Canada's Residential Schools: The Legacy, Volume 5 examines the devastating effects the residential school system has had on former students, their families, and on Canadian society as a whole. It explores the loss of language and culture suffered by Aboriginal people as well as the significant gaps they experience in health, education, and employment outcomes. The Legacy volume also analyzes in depth the dramatic overrepresentation of Aboriginal Canadians in the child welfare and correctional systems.

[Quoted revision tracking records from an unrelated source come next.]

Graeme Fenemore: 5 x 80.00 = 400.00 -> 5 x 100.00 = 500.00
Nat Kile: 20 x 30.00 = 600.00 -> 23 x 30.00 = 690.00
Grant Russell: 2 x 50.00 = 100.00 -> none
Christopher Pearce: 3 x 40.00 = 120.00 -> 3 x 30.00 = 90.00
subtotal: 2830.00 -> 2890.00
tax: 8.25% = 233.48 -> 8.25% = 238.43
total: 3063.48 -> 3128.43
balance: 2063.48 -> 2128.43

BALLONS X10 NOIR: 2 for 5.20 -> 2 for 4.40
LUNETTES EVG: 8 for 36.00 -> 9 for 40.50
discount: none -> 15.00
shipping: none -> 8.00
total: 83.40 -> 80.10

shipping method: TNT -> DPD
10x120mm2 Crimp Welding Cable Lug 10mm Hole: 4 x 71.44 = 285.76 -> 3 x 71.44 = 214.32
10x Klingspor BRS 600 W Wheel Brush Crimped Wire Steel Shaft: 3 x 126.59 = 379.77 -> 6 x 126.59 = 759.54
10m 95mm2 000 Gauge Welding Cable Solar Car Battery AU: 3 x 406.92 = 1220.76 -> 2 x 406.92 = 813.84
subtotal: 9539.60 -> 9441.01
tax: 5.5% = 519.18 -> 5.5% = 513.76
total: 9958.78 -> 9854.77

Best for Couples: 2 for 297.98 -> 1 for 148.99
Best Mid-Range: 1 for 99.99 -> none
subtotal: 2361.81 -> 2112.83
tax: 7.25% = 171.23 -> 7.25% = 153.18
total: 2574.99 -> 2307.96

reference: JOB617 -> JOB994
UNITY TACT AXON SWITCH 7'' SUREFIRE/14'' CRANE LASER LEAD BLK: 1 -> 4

Canada's Residential Schools: Reconciliation, Volume 6 establishes guiding principles and a framework for advancing reconciliation in Canadian society. This final volume of The Final Report of the Truth and Reconciliation Commission of Canada (TRC) identifies the challenges that must be overcome if reconciliation is to flourish in the twenty-first century and highlights the critical role that Aboriginal peoples' cultures, histories, and laws must play in the reconciliation process.
More Will Sing Their Way to Freedom is about Indigenous resistance and resurgence across lands and waters claimed by Canada. Both Indigenous and non-Indigenous contributors describe and analyze struggles against contemporary colonialism by the Canadian state and, more broadly, against the global colonial-capitalist system. Resistance includes Indigenous survival against centuries of genocidal policies and the on-going dispossession and destruction of Indigenous lands and waters.
Canada's Residential Schools: The History, Part 1, Origins to 1939 is the The Final Report of the Truth and Reconciliation Commission of Canada, Volume 1, Part 1 from The Truth and Reconciliation Commission (TRC). Published by McGill-Queen's University Press the complete report is released in 7 individual volumes. The history of residential schools volume 1 is divided into 2 parts. Part 1 of Volume 1 describes Canada’s residential school system in the historical context of European campaigns to colonize and convert Indigenous people throughout the world.
Learn, Teach, Challenge: Approaching Indigenous Literatures is a collection of classic and newly commissioned essays about the study of Indigenous literatures in North America. The contributing scholars include some of the most venerable Indigenous theorists, among them Gerald Vizenor (Anishinaabe), Jeannette Armstrong (Okanagan), Craig Womack (Creek), Kimberley Blaeser (Anishinaabe), Emma LaRocque (Métis), Daniel Heath Justice (Cherokee), Janice Acoose (Saulteaux), and Jo-Ann Episkenew (Métis).
Children of the Broken Treaty: Canada's Lost Promise and One Girl's Dream exposes a system of apartheid in Canada that led to the largest youth-driven human rights movement in the country’s history. The movement was inspired by thirteen-year-old Shannen Koostachin, a young Cree woman from Attawapiskat, Ontario. Author Charlie Angus is an elected Member of Parliament for Timmins-James Bay.
Teaching Indigenous Students: Honoring Place, Community, and Culture is the 2015 book written by Jon Reyhner, professor of bilingual and multicultural education in the department of education specialties at Northern Arizona University. This volume contains 10 essays by scholars working to help teachers develop culturally responsive curriculum in a variety of content subjects.
Moving Forward, Giving Back: Transformative Aboriginal Adult Education describes the initiatives and strategies that have proven successful and transformative for adult urban Aboriginal students. Drawing upon the voices and experiences of Aboriginal adult learners themselves, editor Jim Silver has compiled an essential collection of ten essays written by adult edition professionals working in the Winnipeg inner-city region.
Research for Indigenous Survival: Indigenous Research Methodologies in the Behavioral Sciences by Lori Lambert (Mi’kmaq/Abenaki) examines the problems that researchers encounter when adjusting research methodologies in the behavioral sciences to Indigenous values and tribal community life. In addition to surveying the literature with an emphasis on Indigenous authors, she has also interviewed a sampling of Indigenous people in Australia, northern Canada, and Montana’s Flathead Indian Reservation.